Here are 20 distraction techniques you can use in early sobriety or Sober October:

 

  1. Exercise: Go for a walk, run, swim, or engage in any physical activity that gets your blood pumping and releases endorphins.
  2. Meditation: Practice mindfulness meditation to calm your mind and reduce anxiety or cravings.
  3. Deep breathing: Take slow, deep breaths to relax your body and mind.

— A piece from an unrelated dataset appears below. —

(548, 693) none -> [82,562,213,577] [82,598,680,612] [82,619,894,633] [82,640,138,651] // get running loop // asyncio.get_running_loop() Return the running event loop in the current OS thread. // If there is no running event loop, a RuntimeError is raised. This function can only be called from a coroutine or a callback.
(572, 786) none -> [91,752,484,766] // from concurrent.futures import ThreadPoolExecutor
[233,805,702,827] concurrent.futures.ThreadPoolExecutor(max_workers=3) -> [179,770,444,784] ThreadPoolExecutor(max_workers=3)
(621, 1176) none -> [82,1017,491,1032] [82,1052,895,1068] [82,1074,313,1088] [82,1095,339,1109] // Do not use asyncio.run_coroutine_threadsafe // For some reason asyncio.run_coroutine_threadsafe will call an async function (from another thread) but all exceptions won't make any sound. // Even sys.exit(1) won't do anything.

Try techniques like the 4-7-8 breathing method.
  4. Read a book: Get lost in a good book or an engaging article to shift your attention away from cravings.

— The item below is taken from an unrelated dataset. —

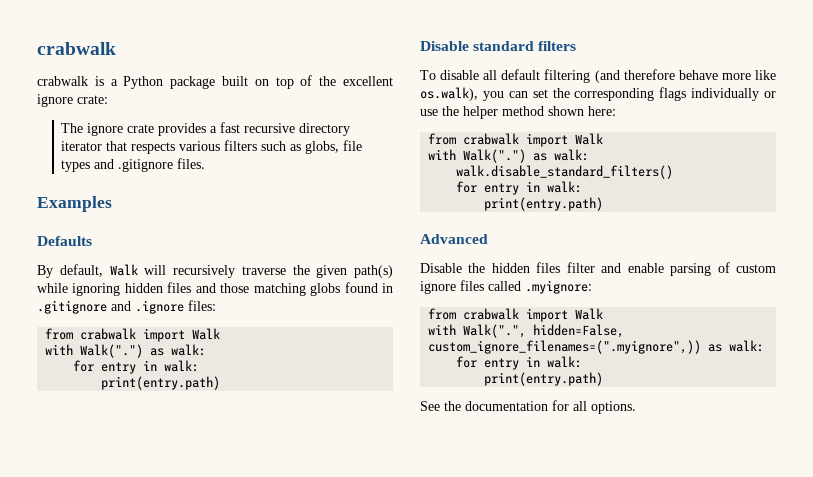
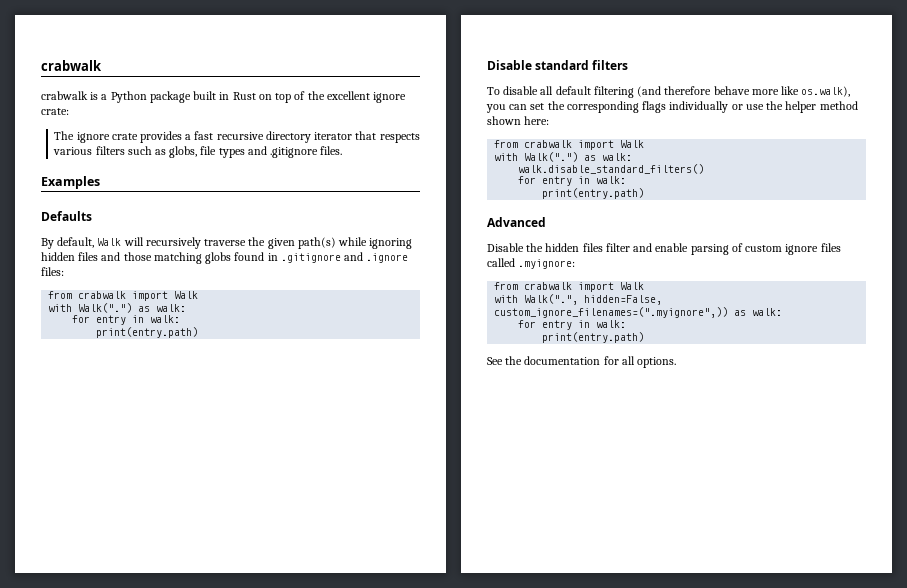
(248, 81) none -> [219,92,256,100] in Rust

  5. Journaling: Write down your thoughts and feelings, especially those related to cravings or triggers.
  6. Art or creative activities: Engage in drawing, painting, crafting, or any creative pursuit you enjoy.

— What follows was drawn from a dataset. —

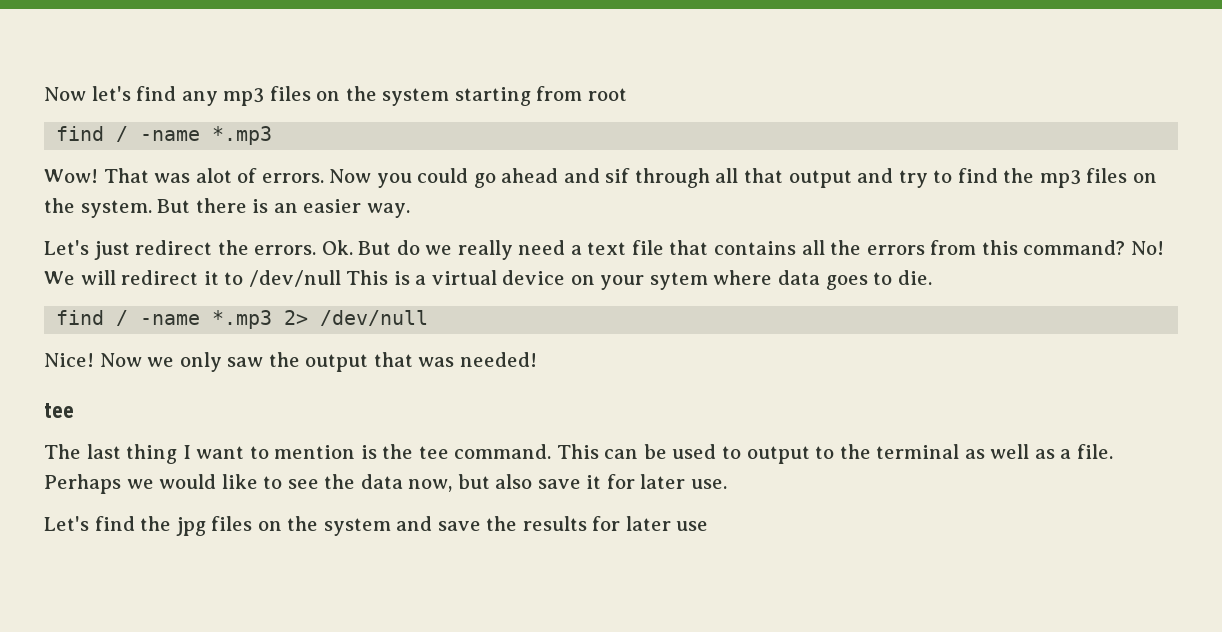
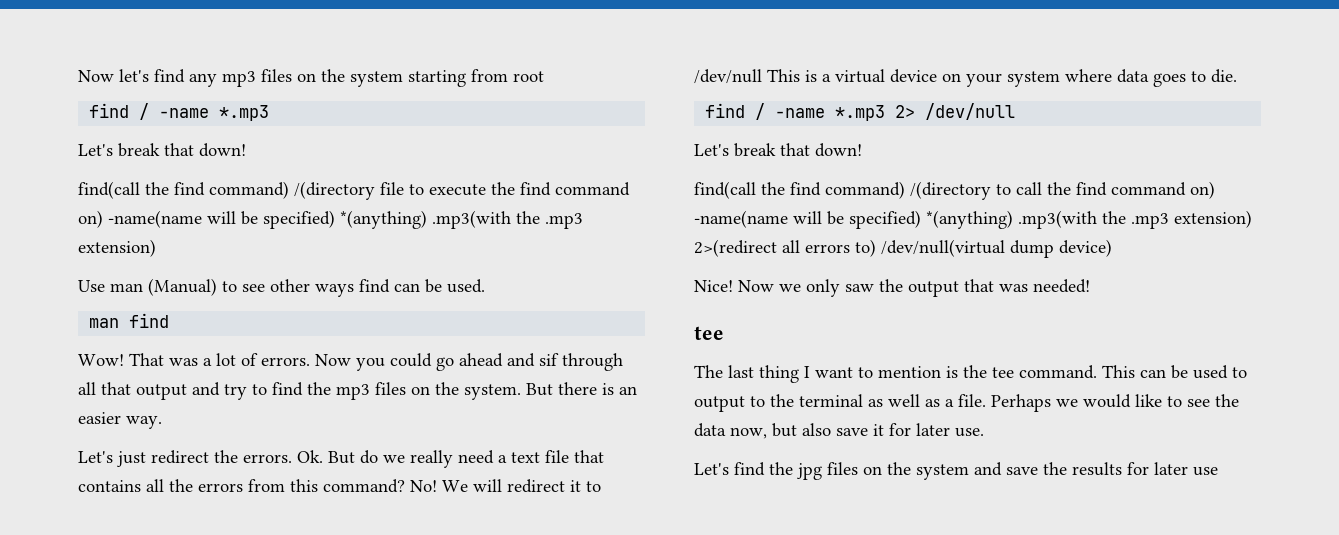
(273, 135) none -> [78,143,246,157] [78,181,630,200] [78,210,583,229] [78,239,156,257] [78,278,485,297] [89,313,170,328] // Let's break that down! // find(call the find command) /(directory file to execute the find command on) -name(name will be specified) *(anything) .mp3(with the .mp3 extension) // Use man (Manual) to see other ways find can be used. // man find
[195,168,232,183] alot -> [203,353,236,366] a lot
[649,272,708,290] sytem -> [1007,71,1060,87] system
(429, 318) none -> [694,143,862,157] [694,181,1215,200] [694,210,1252,229] [694,239,1112,258] // Let's break that down! // find(call the find command) /(directory to call the find command on) -name(name will be specified) *(anything) .mp3(with the .mp3 extension) 2>(redirect all errors to) /dev/null(virtual dump device)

  7. Listen to music: Create a playlist of your favourite songs or soothing music to lift your spirits.
  8. Play a musical instrument: If you play an instrument, it’s a great way to channel your energy and emotions.
  9. Cook or bake: Experiment with new recipes or bake some treats to keep your mind occupied.
  10. Puzzles: Solve puzzles, play Sudoku, or engage in crossword puzzles to challenge your brain.
  11. Gardening: If you have a garden, spend time nurturing your plants and connecting with nature.
  12. Learn something new: Take an online course or watch educational videos on a topic that interests you, maybe you could learn a new language.
  13. Yoga: Practice yoga to promote relaxation, flexibility, and mindfulness.
  14. Volunteer: Helping others can be a fulfilling distraction. Find a local charity or volunteer opportunity.
  15. Visit a sober friend: Spend time with someone who supports your sobriety and understands your journey.
  16. Clean and organise: Tidy up your living space or tackle a decluttering project.
  17. Watch a movie or TV series: Choose something entertaining or uplifting to pass the time. (Schitts creek always worked for me).
  18. Take a bath or shower: Pamper yourself and focus on self-care – think steam, candles, tunes and peace.
  19. Call or text a friend: Reach out to someone who can provide encouragement and distraction – the SF facebook group will be perfect for this.
  20. Plan for the future: Set goals, create a vision board, or brainstorm ideas for your future to stay motivated.

 

Remember that different tactics work for different people, so it’s essential to have a variety of options at your disposal. Experiment with these distraction techniques and discover which ones work best for you in different situations. Building a toolkit of healthy distractions can be a valuable resource during early sobriety when that evil craving rears it’s ugly persistent little head. – Let me know if you try any of these, or if the list helps!